Segment Start: Records supplied

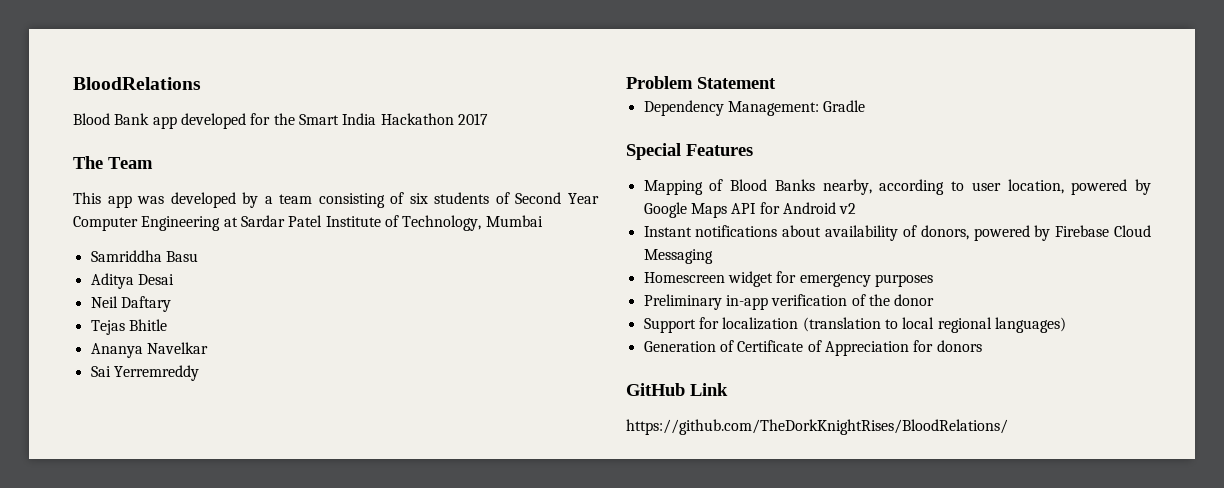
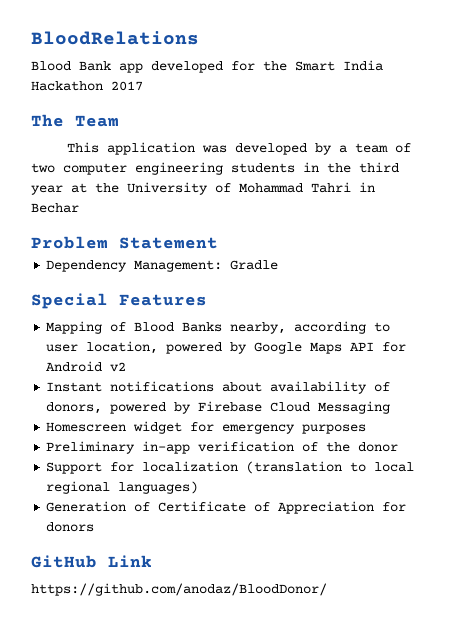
[107,195,132,208] app -> [107,142,196,155] application
[318,192,600,208] [73,215,543,231] [90,250,198,262] [90,273,174,289] [90,296,171,312] [90,319,167,335] [90,342,208,358] [90,365,199,381] consisting of six students of Second Year Computer Engineering at Sardar Patel Institute of Technology, Mumbai // Samriddha Basu // Aditya Desai // Neil Daftary // Tejas Bhitle // Ananya Navelkar // Sai Yerremreddy -> [395,143,412,153] [31,162,399,175] [31,182,375,195] [31,203,79,213] of two computer engineering students in the third year at the University of Mohammad Tahri in Bechar
[626,419,1008,435] https://github.com/TheDorkKnightRises/BloodRelations/ -> [31,583,327,596] https://github.com/anodaz/BloodDonor/

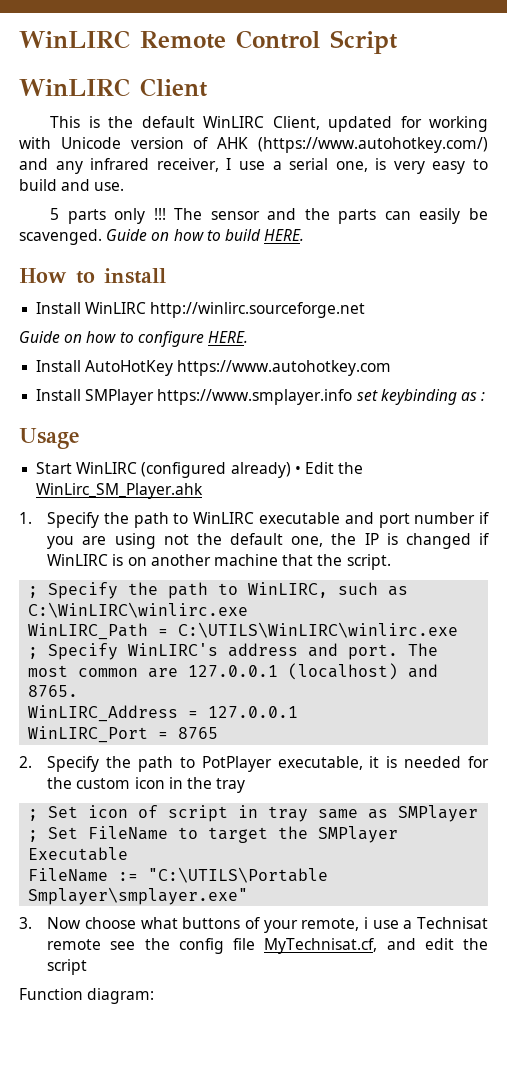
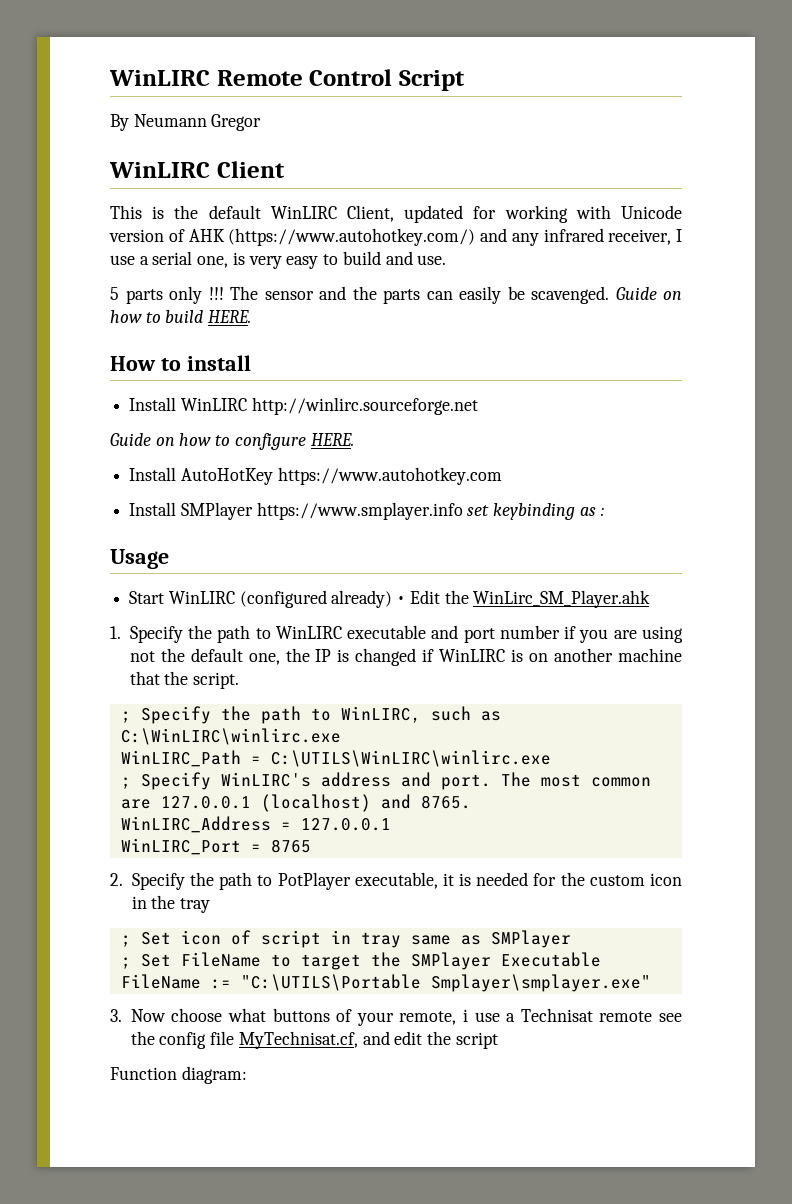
(398, 42) none -> [110,114,262,131] // By Neumann Gregor

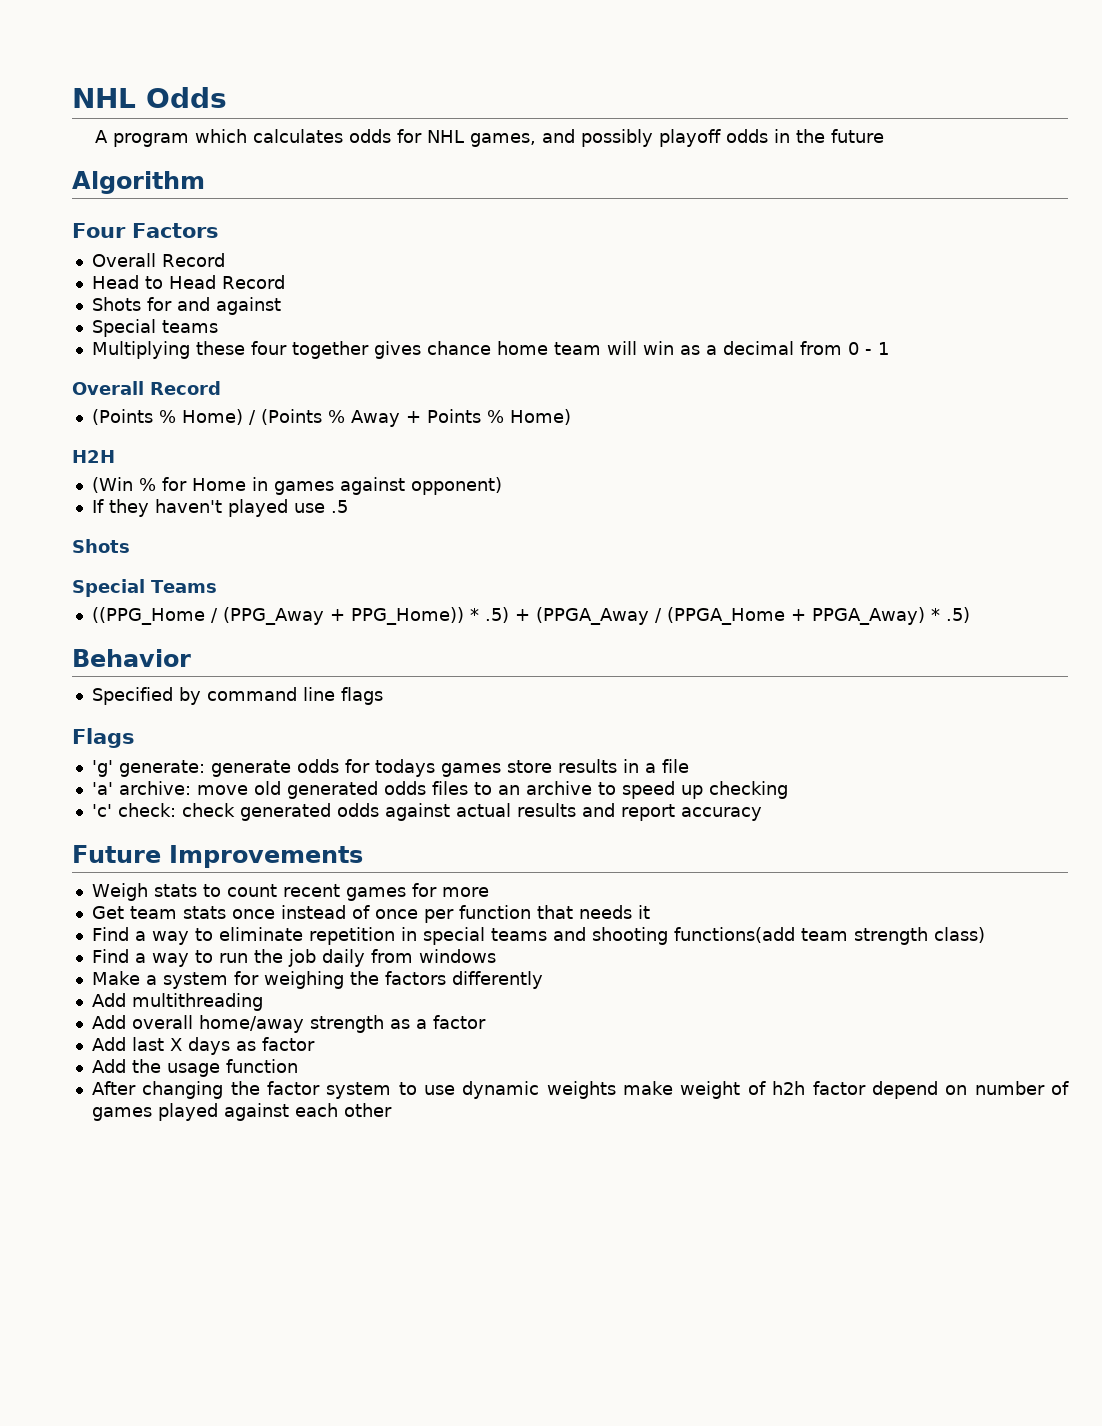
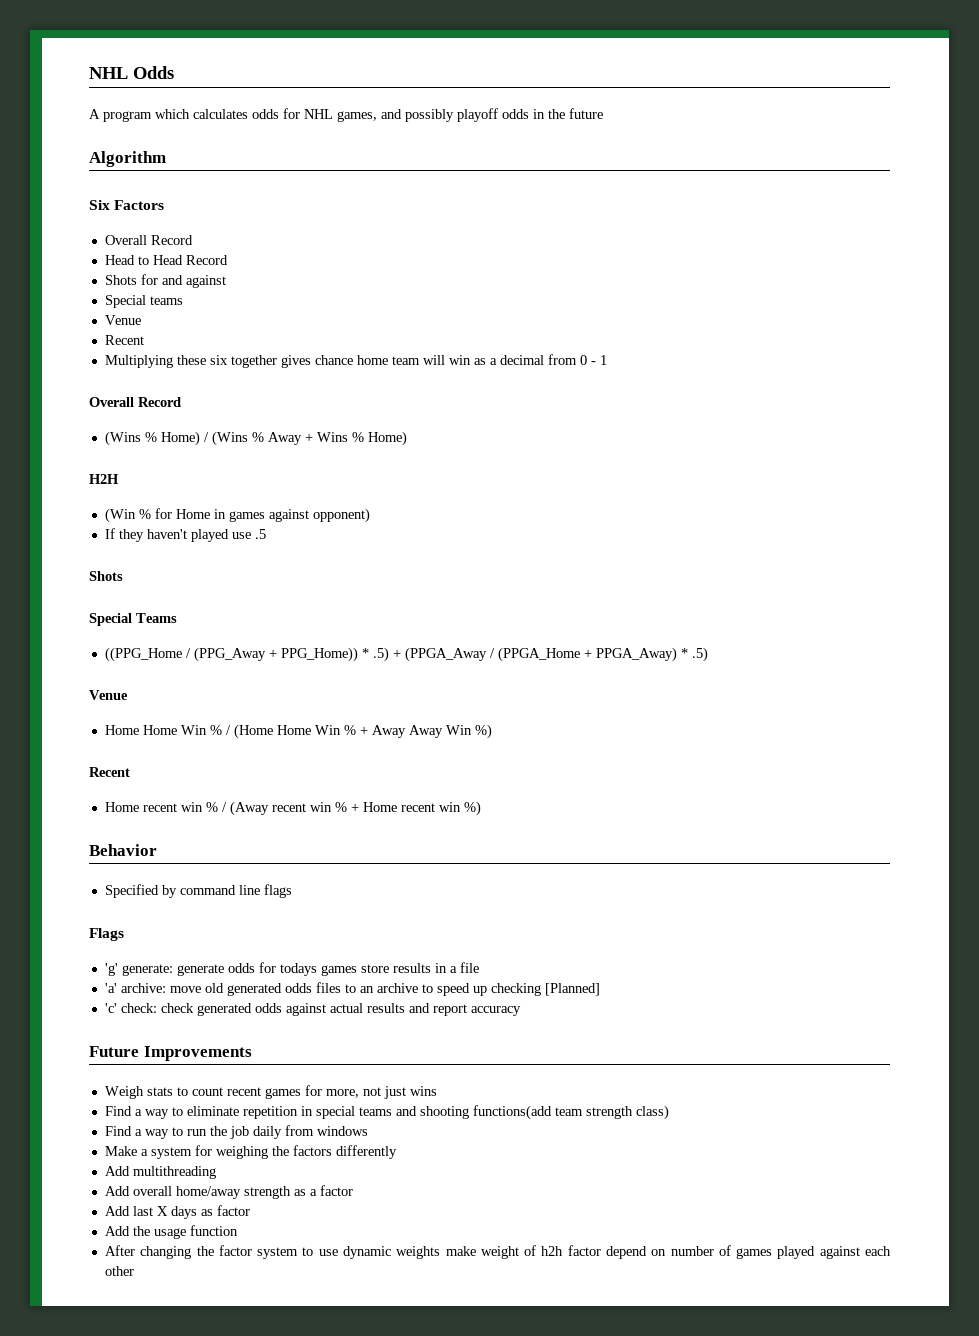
[72,223,126,238] Four -> [89,200,110,210] Six
(218, 326) none -> [104,315,141,325] [104,335,144,345] // Venue // Recent
[250,341,287,355] four -> [209,355,228,365] six
[91,409,153,425] (Points -> [104,431,141,446] (Wins
[260,409,322,425] (Points -> [211,431,248,446] (Wins
[426,409,481,423] Points -> [316,432,348,442] Wins
(970, 615) none -> [89,690,128,700] [104,724,492,739] [89,767,130,777] [104,801,481,816] // Venue // Home Home Win % / (Home Home Win % + Away Away Win %) // Recent // Home recent win % / (Away recent win % + Home recent win %)
(788, 790) none -> [544,983,600,996] [Planned]
[441,887,489,897] [91,905,650,923] more // Get team stats once instead of once per function that needs it -> [325,1086,437,1099] more, not just wins

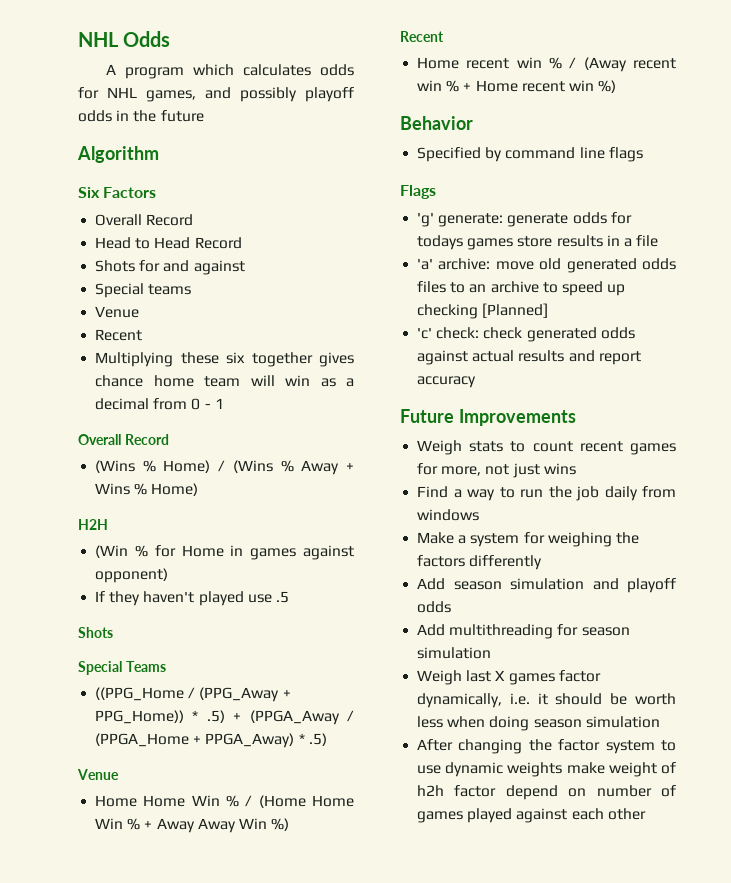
[104,1105,669,1120] // Find a way to eliminate repetition in special teams and shooting functions(add team strength class) -> (576, 469) none
[132,1166,216,1179] [104,1185,353,1199] [104,1205,250,1219] [104,1225,238,1239] multithreading // Add overall home/away strength as a factor // Add last X days as factor // Add the usage function -> [453,578,676,593] [417,601,452,613] [417,624,630,639] [417,647,492,659] [417,670,601,685] [417,693,676,708] [417,716,660,731] season simulation and playoff odds // Add multithreading for season simulation // Weigh last X games factor dynamically, i.e. it should be worth less when doing season simulation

Segment End: Records supplied

*Exercise*. Your answer should be a single number: the count of lines above with the word "Recent".

*Written response*. 2